Generic Drug Labels Frequently Differ from Branded Equivalents
More than two-thirds of generic medications have safety-warning labels that differ from their branded equivalents, according to the results of a study published online on October 8, 2012, in Pharmacoepidemiology and Drug Safety. These results are particularly striking given that the FDA requires that generic medication labels be identical to their branded equivalents.

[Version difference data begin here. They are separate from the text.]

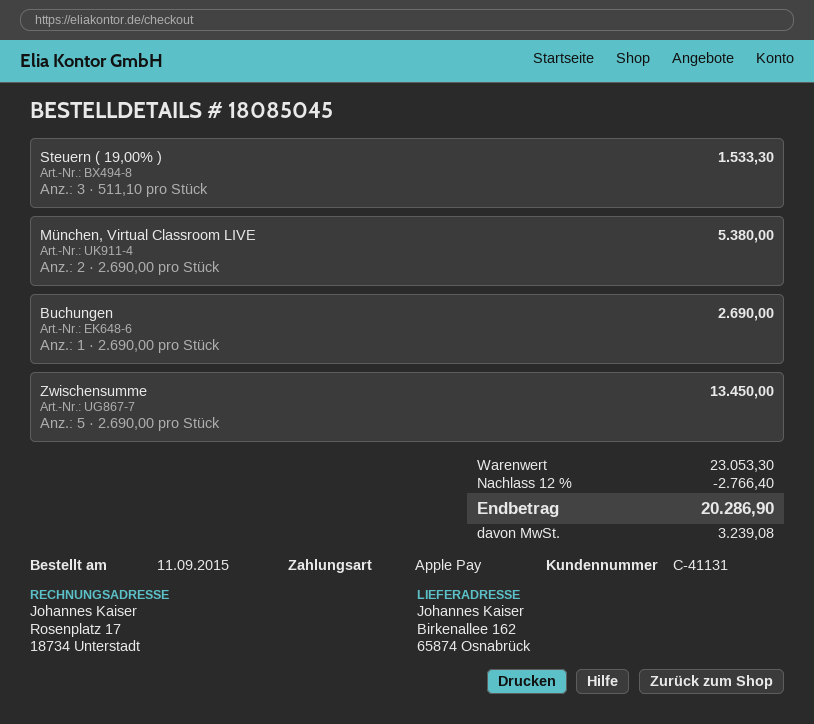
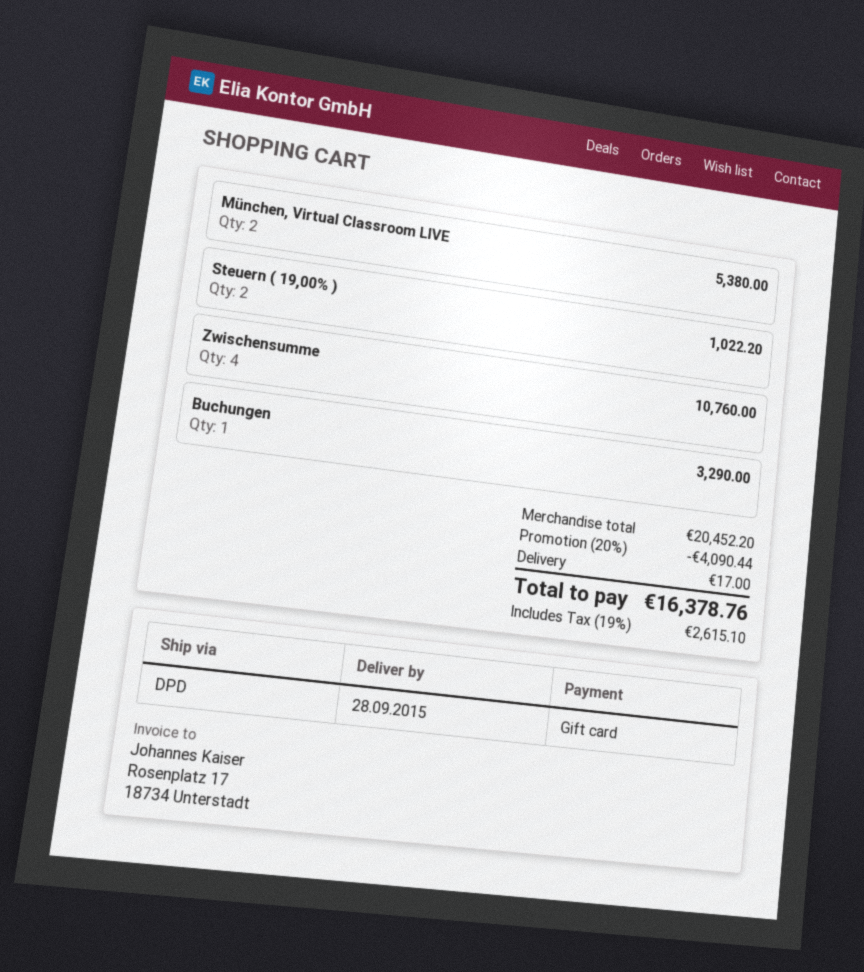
payment method: Apple Pay -> gift card
Steuern ( 19,00% ): 3 for 1533.30 -> 2 for 1022.20
Buchungen: 1 for 2690.00 -> 1 for 3290.00
Zwischensumme: 5 for 13450.00 -> 4 for 10760.00
subtotal: 23053.30 -> 20452.20
discount: 12% = 2766.40 -> 20% = 4090.44
shipping: none -> 17.00
tax: 3239.08 -> 2615.10
total: 20286.90 -> 16378.76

The researchers reviewed 9105 product labels for 1540 drugs on an online storehouse of labeling information, of which 1040 drugs had more than 1 manufacturer represented. Of these, 68% had discrepancies in the adverse drug reactions (ADRs) listed on the generic label compared with the branded equivalent label. The mean deviation in the number of ADRs listed was 4.4 and the median was 0.8, indicating that most labels had relatively minor differences and a small number of labels had significant variation. Indeed, 9% of the labels had differences of more than 10 potential side effects. Common causes of the inconsistencies included missing tables, missing or incomplete post-marketing reports, and formatting issues.
In general, the researchers note, branded labels have the widest range of adverse effect information because they are updated before generic equivalents and because they tend to be approved for the broadest range of indications. The FDA requires generic manufacturers to update labeling within 30 days to reflect new changes, but the researchers note that this may not always be feasible.